AMI patching and EC2 instance replacement - AWS ParallelCluster

AMI patching and EC2 instance replacement

To ensure that all dynamically launched cluster compute nodes behave in a consistent manner, AWS ParallelCluster disables cluster instance automatic OS updates. Additionally, a specific set of AWS ParallelCluster AMIs are built for each version of AWS ParallelCluster and its associated CLI. This specific set of AMIs remain unchanged and they are only supported by the AWS ParallelCluster version they were built for. AWS ParallelCluster AMIs for released versions aren't updated.

However, due to emergent security issues, customers might want to add patches to these AMIs and then update their clusters with the patched AMI. This aligns with the AWS ParallelCluster Shared Responsibility Model.

To view the specific set of AWS ParallelCluster AMIs supported by the AWS ParallelCluster CLI version you are currently using, run:

$ pcluster version $ pcluster list-official-images

The AWS ParallelCluster head node is a static instance and you can manually update it to use a patched AMI or a different AWS ParallelCluster AMI for the current version. Restart and reboot of the head node is fully supported starting with AWS ParallelCluster version 3.0.0.

If your instances have ephemeral instance stores, you must remember to save instance store data before manual updates. For more information, see the HeadNode / LocalStorage / EphemeralVolume cluster configuration and Instance types with instance store volumes in the Amazon EC2 User Guide for Linux Instances.

The compute nodes are ephemeral instances. By default you can only access them from the head node. Starting with AWS ParallelCluster version 3.0.0, you can update the AMI associated with compute instances by modifying the Scheduling / SlurmQueues / Image / CustomAmi parameter and running the pcluster update-cluster command, after stopping the compute fleet with pcluster update-compute-fleet:

$ pcluster update-compute-fleet-status --status STOP_REQUESTED

It's possible to automate the creation of an updated custom AMI for the compute nodes by using one of the following methods:

Head node instance update or replacement

In some circumstances, you might be required to restart or reboot the head node. For example, this is required when you manually update the OS, or when there's an AWS instance scheduled retirement that imposes a head node instance restart.

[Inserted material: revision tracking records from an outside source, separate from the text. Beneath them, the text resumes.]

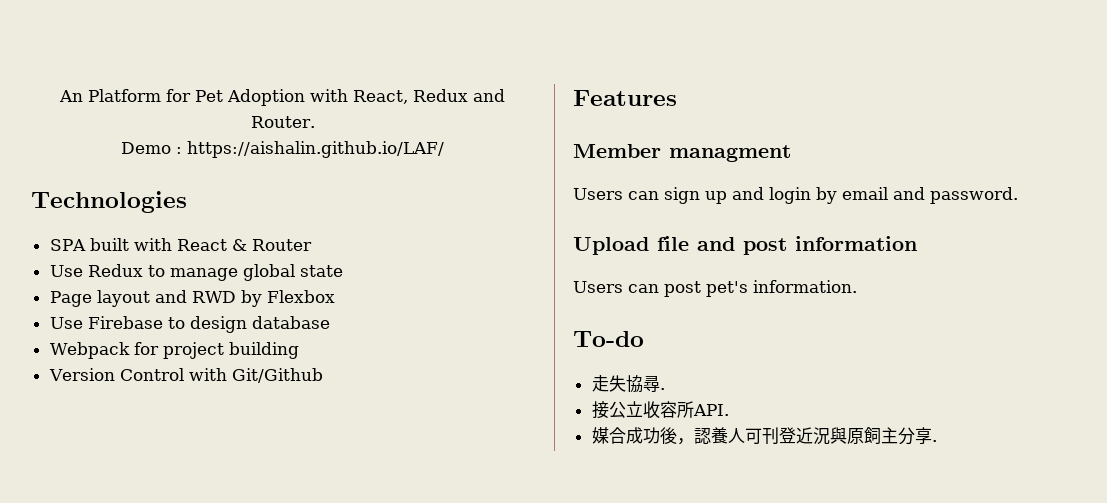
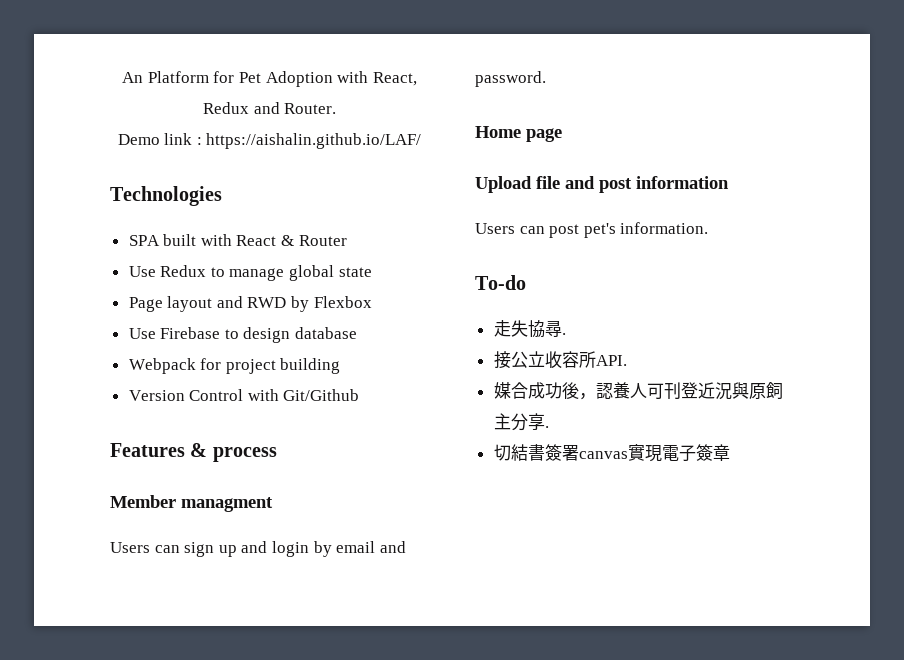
(171, 148) none -> [164,133,193,145] link
(677, 98) none -> [190,443,277,462] & process
(1018, 195) none -> [475,126,562,142] // Home page
(937, 441) none -> [493,444,730,462] // 切結書簽署canvas實現電子簽章

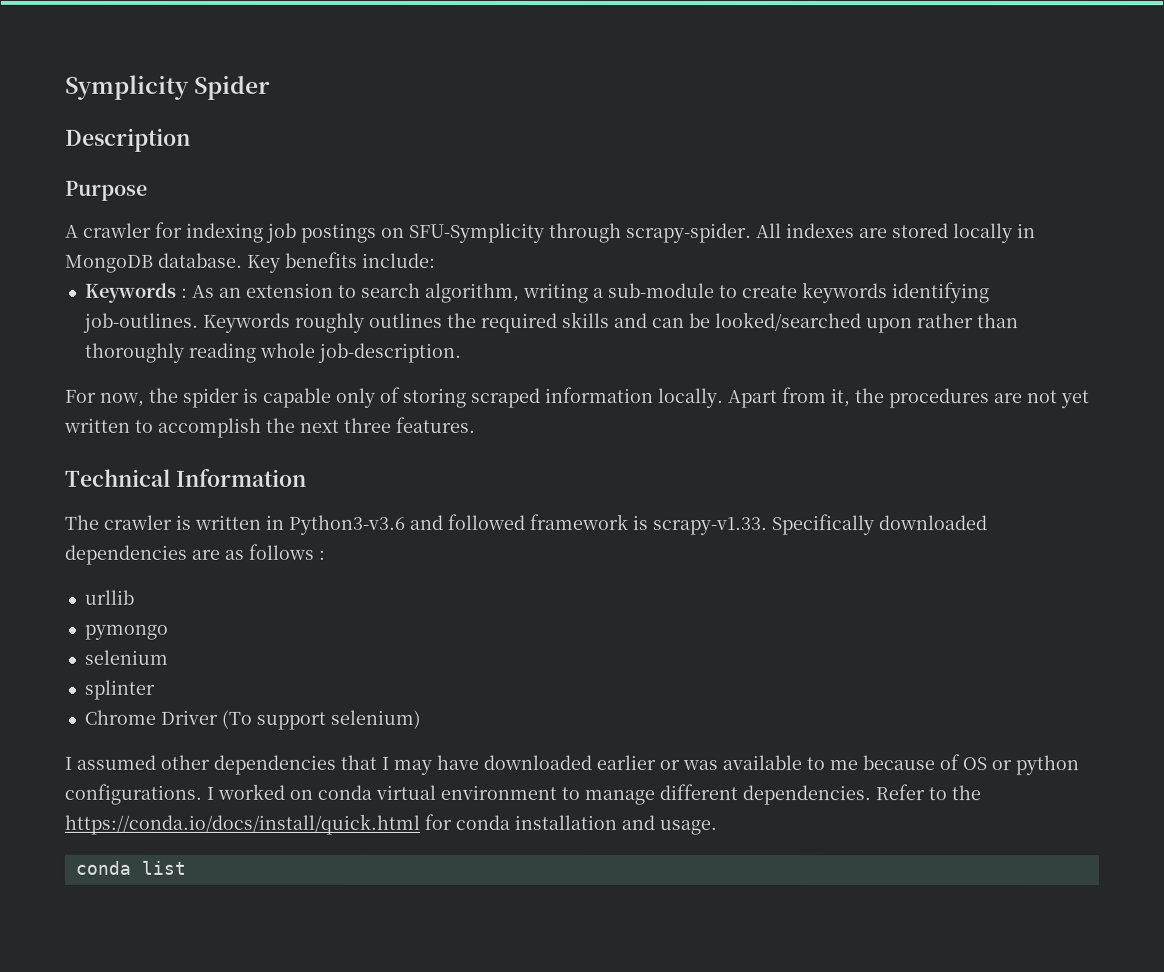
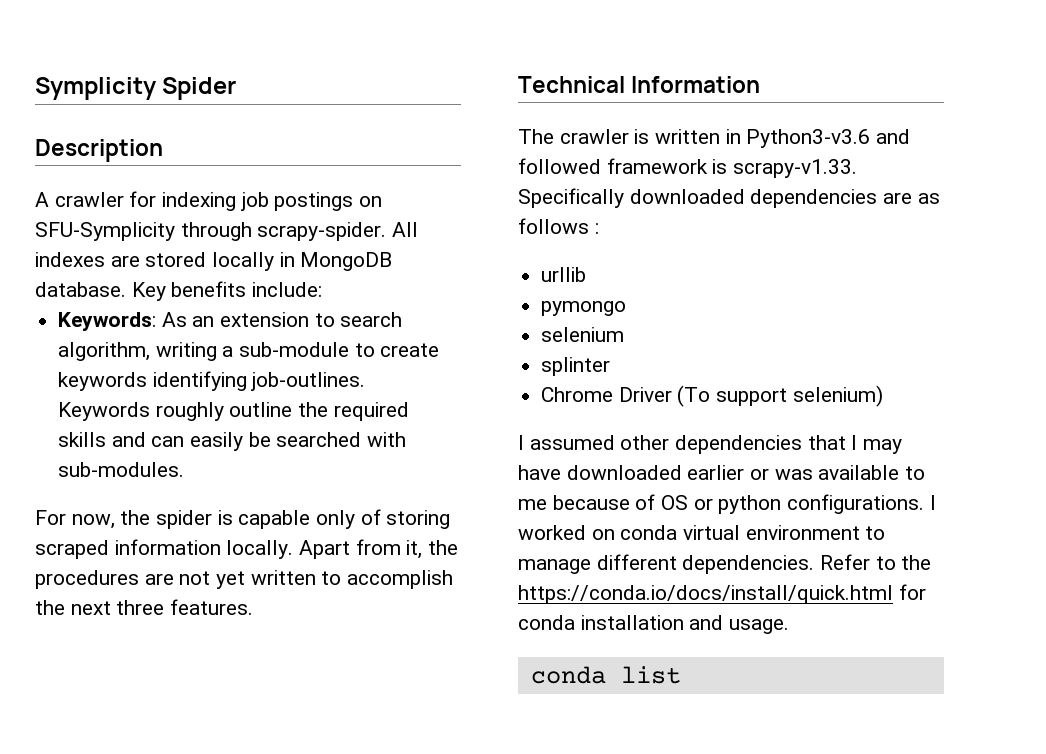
[65,180,148,201] // Purpose -> (163, 150) none
[84,282,188,303] Keywords : -> [58,312,157,331] Keywords:
[368,312,443,328] outlines -> [229,402,293,417] outline
[688,312,1019,334] [84,342,462,363] be looked/searched upon rather than thoroughly reading whole job-description. -> [190,432,407,451] [58,462,185,477] easily be searched with sub-modules.

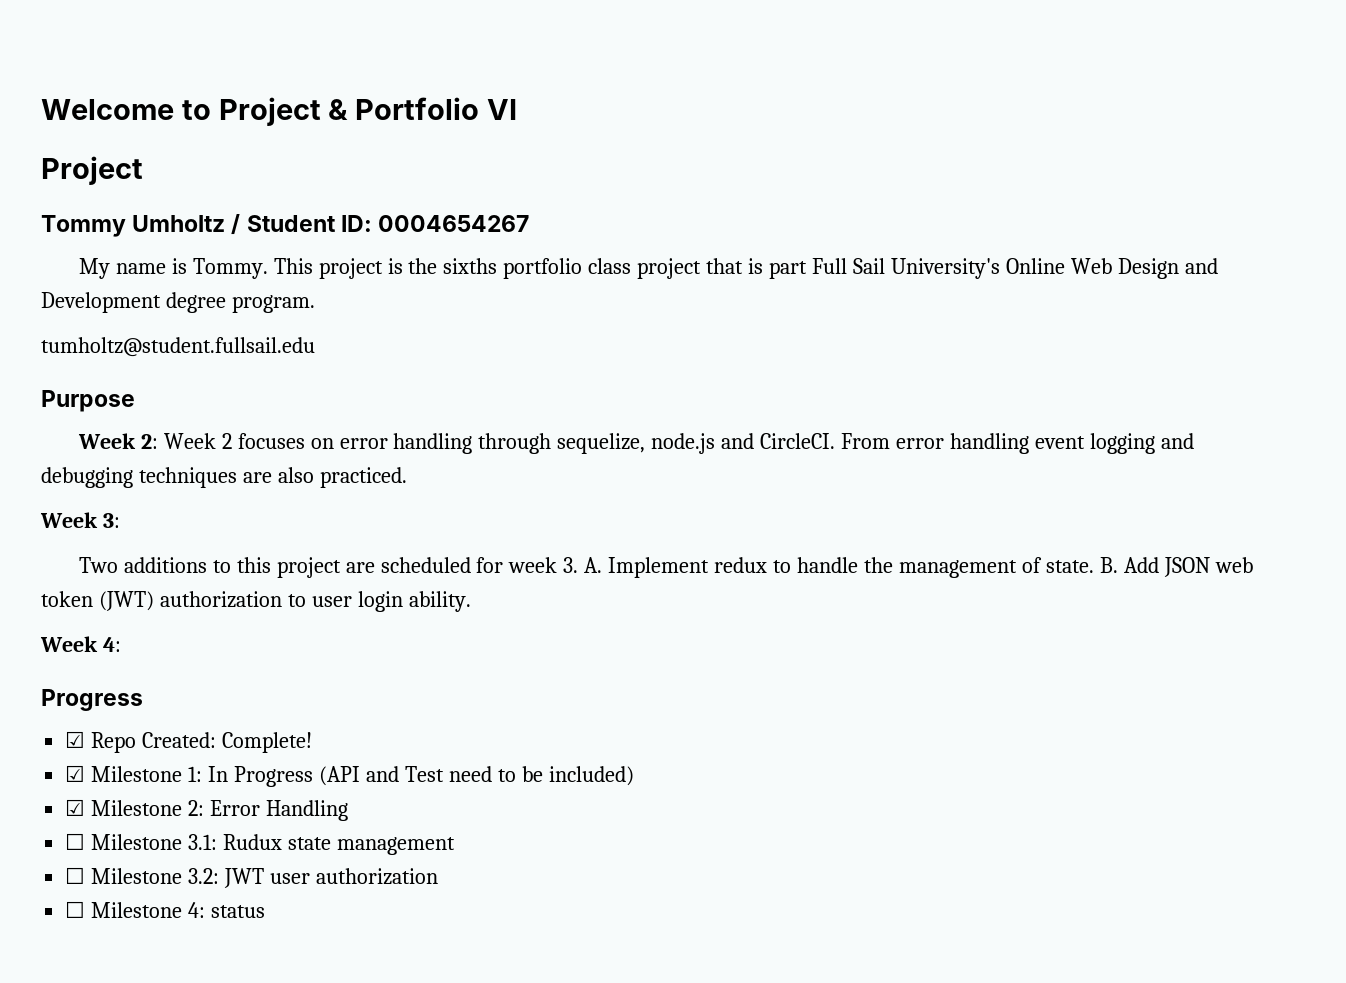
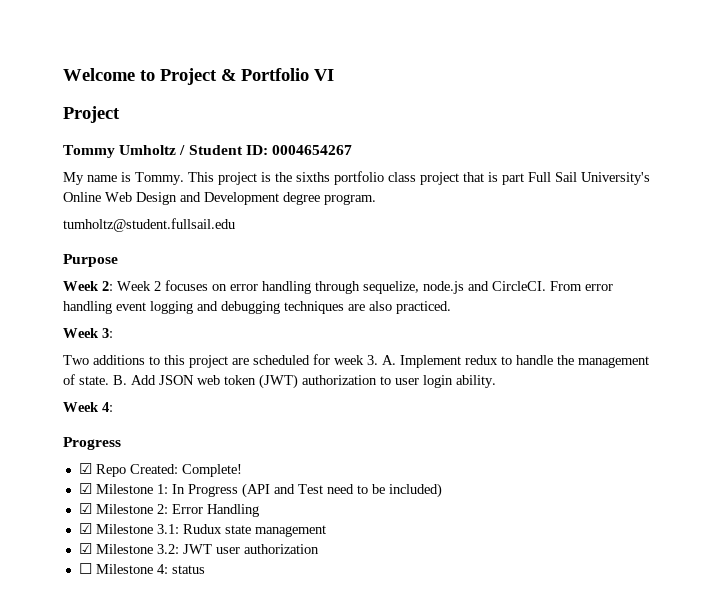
[65,833,86,850] ☐ -> [78,523,92,534] ☑
[65,867,86,884] ☐ -> [78,543,92,554] ☑

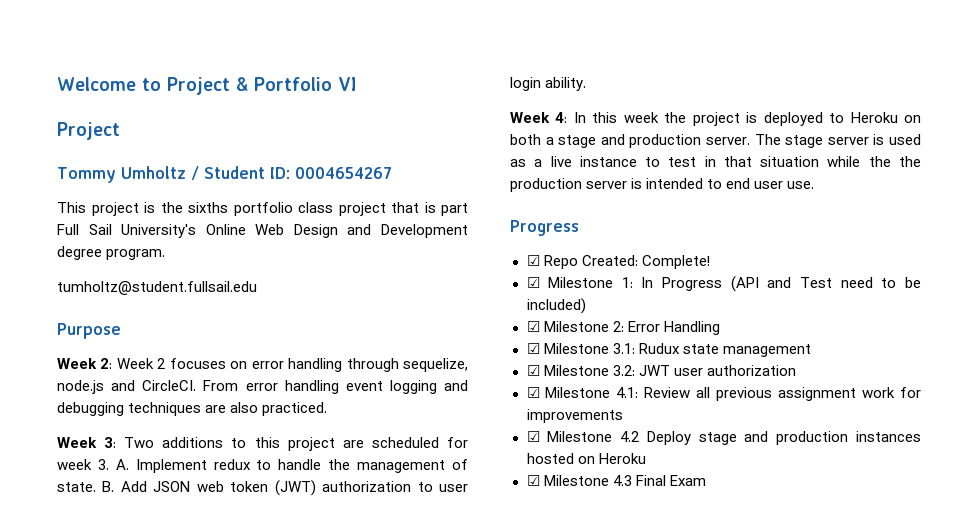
[63,172,184,185] My name is Tommy. -> (392, 173) none
(113, 333) // -> (117, 442) none
(113, 407) none -> [573,112,921,126] [510,134,921,148] [510,156,921,167] [510,178,815,192] In this week the project is deployed to Heroku on both a stage and production server. The stage server is used as a live instance to test in that situation while the the production server is intended to end user use.
[78,563,205,574] ☐ Milestone 4: status -> [526,387,921,401] [526,409,623,423] [526,431,921,445] [526,453,646,464] [526,475,706,486] ☑ Milestone 4.1: Review all previous assignment work for improvements // ☑ Milestone 4.2 Deploy stage and production instances hosted on Heroku // ☑ Milestone 4.3 Final Exam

If your instance doesn't have ephemeral drives, you can stop and start it again at any time. In the case of a scheduled retirement, starting the stopped instance migrates it to use the new hardware.

Similarly, you can manually stop and start an instance that doesn't have instance stores. For this case and for other cases of instances without ephemeral volumes, continue to Stop and start a cluster's head node.

If your instance has ephemeral drives and its been stopped, the data in the instance store is lost. You can determine if the instance type used for the head node has instance stores from the table found in Instance store volumes.

Save data from ephemeral drives

Starting with AWS ParallelCluster version 3.0.0, the head node restart and reboot is fully supported for every instance type. However, if instances have an ephemeral drive, its data is lost. Follow the next steps to preserve your data before a head node restart or reboot.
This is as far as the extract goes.